Scomparsi dalll’orizzonte, fuori dagli appelli alla pace e dalle spartizioni, dimenticati dal cinismo nazionale, traditi dal silenzio dei pacifisti e relegati ad un posto di seconda fila dai costruttori di alternative allo strapotere dei terminator (Trump, Putin,) oltre 19.500 strappati alle famiglie vivono come prede della sopraffazione oscena. Sono tante, 19.500, le segnalazioni documentate di deportazioni illegali e trasferimenti forzati di bambini ucraini nei territori della Federazione Russa. Di questi, solo 1.240 sono stati finora rintracciati e riportati in Ucraina, secondo i dati forniti dall’iniziativa presidenziale ucraina Bring Kids Back UA.
Un ruolo centrale nelle operazioni di tracciamento e rimpatrio è stato svolto dall’Humanitarian Research Lab dell’Università di Yale. L’unità, specializzata nell’analisi di fonti open source, immagini satellitari, e dati provenienti dai media russi e dai social network, ha contribuito attivamente all’identificazione dei luoghi dove i bambini deportati vengono detenuti o affidati a famiglie russe. L’obiettivo della macchina russa è chiaro: rieducazione forzata, assimilazione culturale, cancellazione dell’identità ucraina.
Questo lavoro, condiviso anche con Europol e con la Corte Penale Internazionale, ha rappresentato un punto di riferimento cruciale per le indagini sui crimini di guerra e per le attività legali internazionali connesse alla deportazione di minori, configurabile come crimine contro l’umanità. Tuttavia, l’attività del centro rischia ora la paralisi.
Secondo quanto riportato dal quotidiano britannico i Paper, Elon Musk, attraverso la sua fondazione Doge, ha sospeso i finanziamenti destinati al laboratorio di Yale. Una decisione che si inserisce in un contesto più ampio di disimpegno da parte dell’amministrazione statunitense guidata da Donald Trump. Il distacco non è solo logistico o politico, ma tocca il cuore della cooperazione umanitaria e giudiziaria internazionale.
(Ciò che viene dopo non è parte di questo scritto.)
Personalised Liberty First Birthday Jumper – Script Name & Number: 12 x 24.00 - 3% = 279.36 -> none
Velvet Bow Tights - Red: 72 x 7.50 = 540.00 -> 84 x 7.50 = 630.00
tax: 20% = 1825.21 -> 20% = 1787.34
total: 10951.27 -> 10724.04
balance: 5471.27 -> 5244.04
Durante l’amministrazione Biden, il Dipartimento di Stato aveva stanziato un milione di dollari per sostenere l’attività dell’Humanitarian Research Lab, dichiarando il sostegno “saldo e costante al popolo ucraino” contro la guerra “brutale e ingiustificata” della Russia. L’arrivo di Trump alla Casa Bianca ha segnato una rottura netta: l’entourage trumpiano mette in discussione persino l’evidenza dell’aggressione russa, e considera secondaria – se non irrilevante – la natura democratica dell’Ucraina.
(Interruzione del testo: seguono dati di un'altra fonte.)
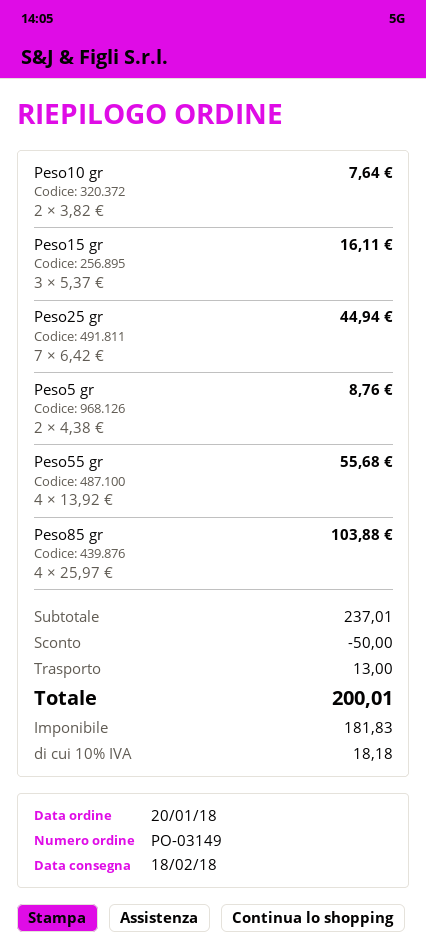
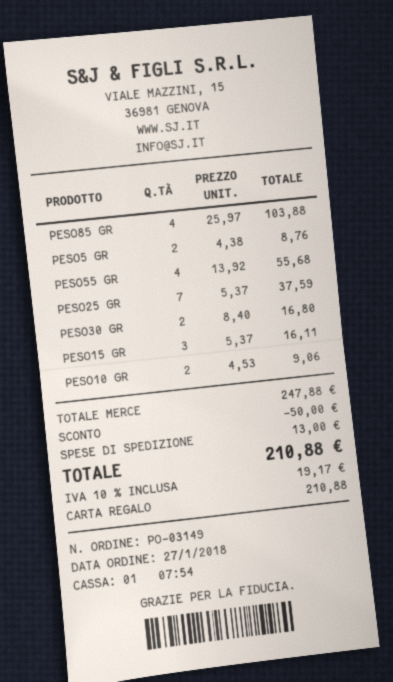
order date: 2018-01-20 -> 2018-01-27
Peso10 gr: 2 x 3.82 = 7.64 -> 2 x 4.53 = 9.06
Peso25 gr: 7 x 6.42 = 44.94 -> 7 x 5.37 = 37.59
PESO30 GR: none -> 2 x 8.40 = 16.80
subtotal: 237.01 -> 247.88
tax: 10% = 18.18 -> 10% = 19.17
total: 200.01 -> 210.88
Anche sul fronte della giustizia penale internazionale si registra un netto arretramento. Il War Crimes Accountability Team (WarCat), istituito nel 2022 dall’allora ministro della Giustizia Merrick Garland, è stato smantellato. La struttura aveva il compito di coordinare le indagini e formare i procuratori ucraini, fornendo supporto tecnico e legale per raccogliere prove dei crimini di guerra russi. “Non c’è posto in cui i criminali di guerra potranno nascondersi”, aveva dichiarato Garland.
Il team aveva anche stabilito un precedente significativo: nel dicembre 2023, per la prima volta, procuratori americani hanno fatto ricorso a uno statuto sui crimini di guerra in vigore dagli anni Novanta per accusare in absentia quattro soldati russi della tortura ai danni di un cittadino americano a Kherson. Oggi quella struttura non esiste più: le sue funzioni sono state eliminate in nome di una “redistribuzione delle risorse”, secondo quanto riferito al New York Times da una fonte interna al Dipartimento della Giustizia.
Il quotidiano americano ha ottenuto anche la lettera con cui il presidente di Eurojust – l’agenzia dell’Unione europea per la cooperazione nella giustizia penale – comunica al centro di Yale il ritiro del supporto statunitense, confermando però il proseguimento del sostegno europeo.
A fronte dell’arretramento americano, il governo britannico sta valutando la possibilità di subentrare nel finanziamento del centro, colmando il vuoto lasciato da Washington. Durante un dibattito alla Camera dei Comuni, il premier Keir Starmer ha dichiarato che una pace “vera e giusta” in Ucraina non può escludere il tema del ritorno dei bambini deportati. “Non si tratta solo di minerali e di fronti militari,” ha detto Starmer, “ma del diritto di ogni bambino a tornare a casa.”
Le responsabilità, in questo scenario, sono chiare. La Federazione Russa attua sistematicamente deportazioni di minori con finalità di assimilazione forzata. L’amministrazione Trump, invece, indebolisce le strutture di supporto e giustizia create per contrastare questi crimini. E, nel vuoto lasciato, rischia di perdersi non solo la possibilità di fare giustizia, ma anche quella – più urgente – di riportare i bambini a casa.